The Democrat is also seeking to counter Trump in Minnesota, where the Republican has invested heavily – reiterating Friday he was intent on flipping the state.
With voters concerned about the health hazards of crowded polling stations on November 3, a record 84 million US citizens have already cast early ballots by mail or in person.
Even as the United States hit a grim new record in daily Covid-19 infections Trump is sticking to his guns, downplaying the virus' dangers and branding Democrats as rampaging "socialists" intent on shutting the country down.
Biden has sought to persuade the few remaining undecided voters that he would provide a steady hand on the wheel and heal America's "soul," calling Trump irresponsible.
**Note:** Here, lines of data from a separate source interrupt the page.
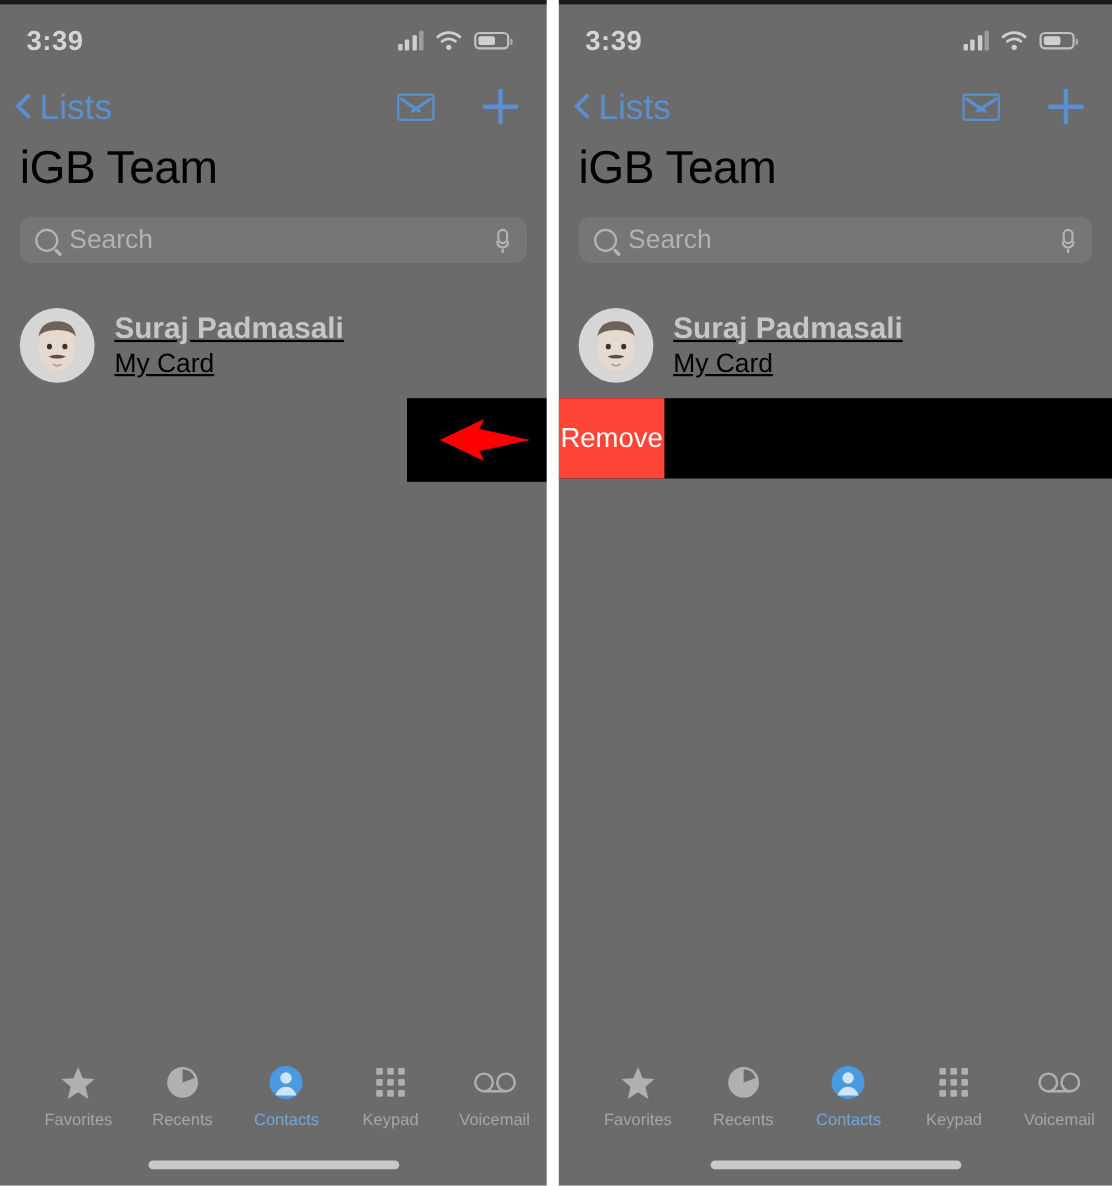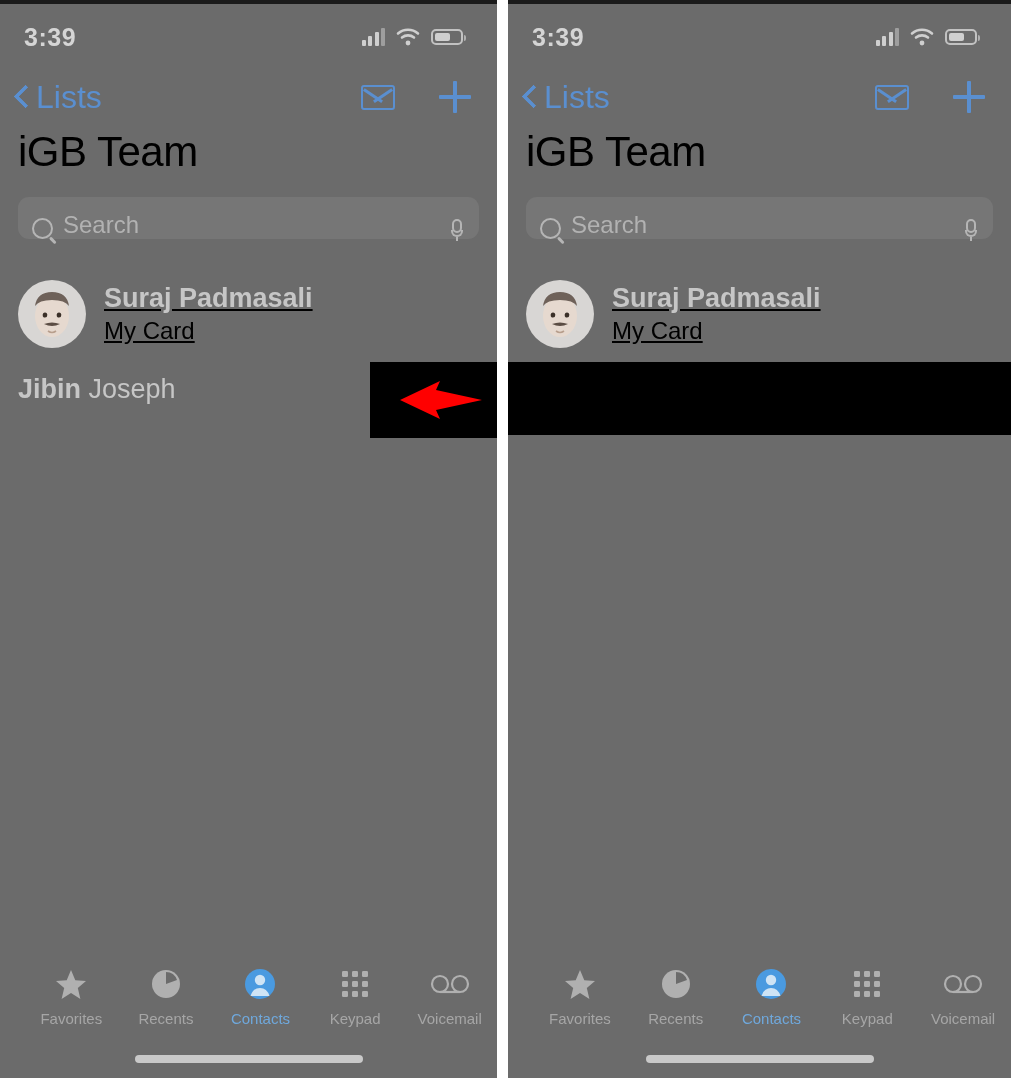--- a/index.html
+++ b/index.html
@@ -188,7 +188,7 @@
     background: #767676;
     border-radius: 11px;
     display: flex;
-    align-items: flex-end;
+    align-items: center;
     padding: 0 14px;
     box-sizing: border-box;
   }

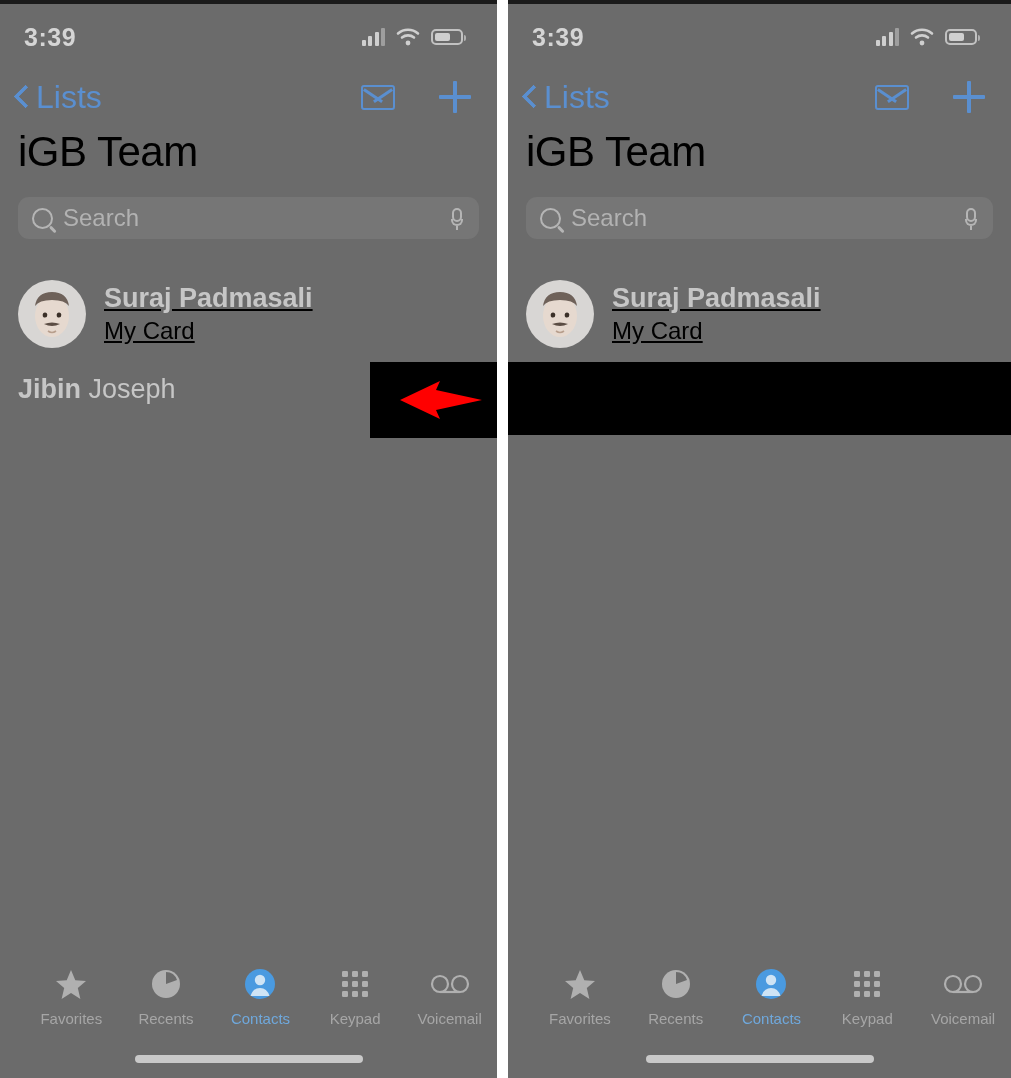--- a/index.html
+++ b/index.html
@@ -430,9 +430,6 @@
       </div>
     </div>
 
-    <div class="contact-row">
-      <span class="b">Jibin</span><span>&nbsp;</span><span>Joseph</span>
-    </div>
 
     <div class="annot-box">
       <svg width="127" height="76" viewBox="0 0 127 76">

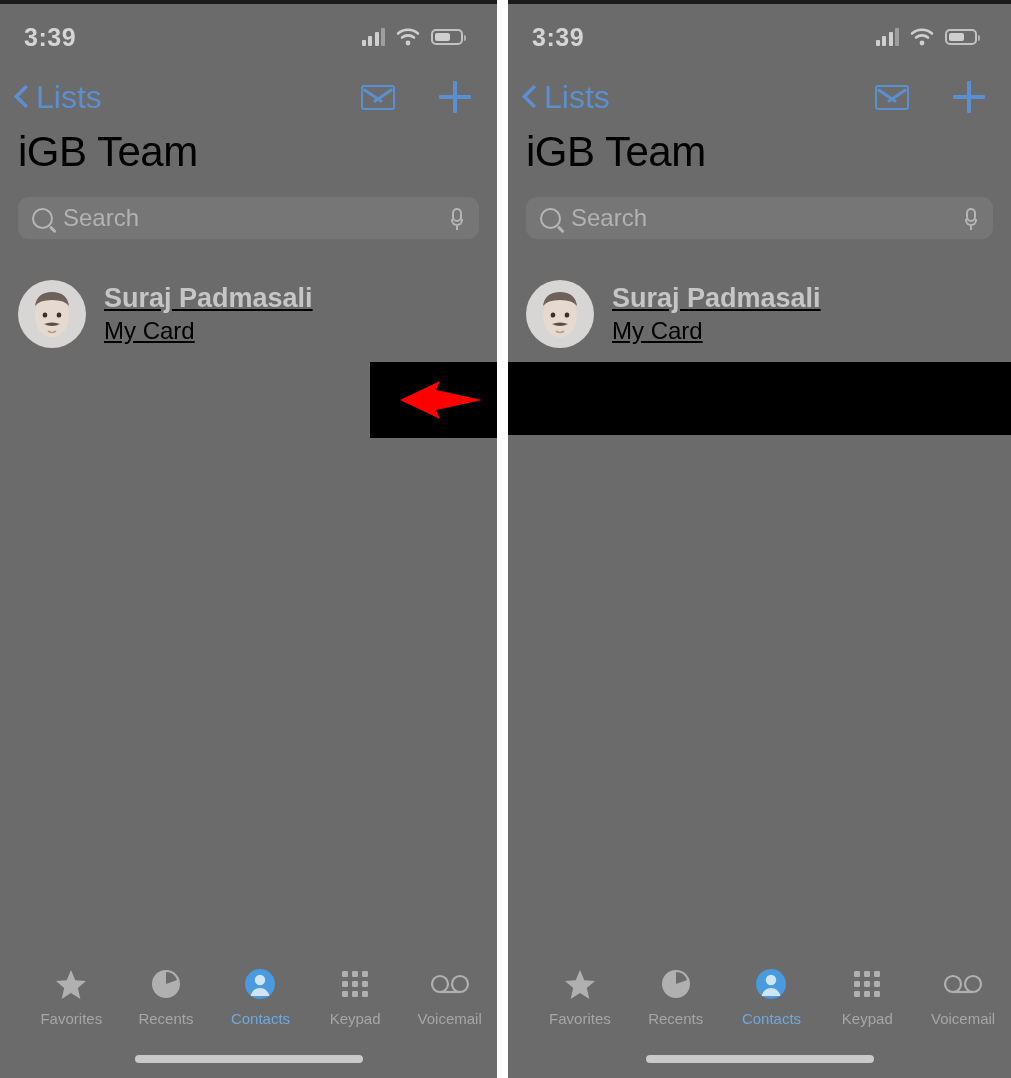--- a/index.html
+++ b/index.html
@@ -566,6 +566,7 @@
     </div>
 
     <div class="swipe-row">
+      <div class="remove-btn">Remove</div>
     </div>
 
     <div class="tabbar">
The 77-year-old former vice-president has held drive-in, socially distanced rallies, while Trump's large outdoor gatherings – such as a raucous affair Thursday in Tampa, Florida – have often been shoulder-to-shoulder, and largely mask-free.
'Turn Texas blue?'
After a campaign largely muted by the pandemic, Biden in the final stretch is on the offensive, pushing Trump onto the back foot in unexpected battlegrounds like Texas, a large, traditionally conservative bastion now rated a tossup by multiple analysts.
On Friday the state reported that a staggering nine million of its residents have already voted, surpassing its entire vote total in the 2016 election.
Biden's running mate Kamala Harris was set to visit Texas making 11th-hour appeals to voters in a bid to turn the state Democratic for the first time since Jimmy Carter in 1976.
"We have a chance to turn Texas blue," the 96-year-old Carter said in a fundraising email Friday.
But Trump dismissed the notion as he left the White house, saying: "Texas we're doing very well."
Both candidates are focusing their greatest efforts on traditional battlegrounds that will decide the election – such as Florida where both travelled on Thursday.
In Tampa, the 74-year-old Trump told a cheering crowd that coronavirus lockdowns under Biden would banish normal life.
"We're never going to lock down again," he said, telling supporters his own recent bout with Covid-19 proved it can be beaten.
But the pandemic has shown its resilience and is undergoing a long-predicted second wave. On Thursday more than 91,000 new US infections were recorded, according to a Johns Hopkins University tally, the highest 24-hour total since the pandemic began.
Rebuffing Trump's attacks, Biden argued in Tampa that he would bring responsible leadership after months of the White House downplaying the virus' danger.
"I'm not going to shut down the economy, I'm not going to shut down the country. I'm going to shut down the virus."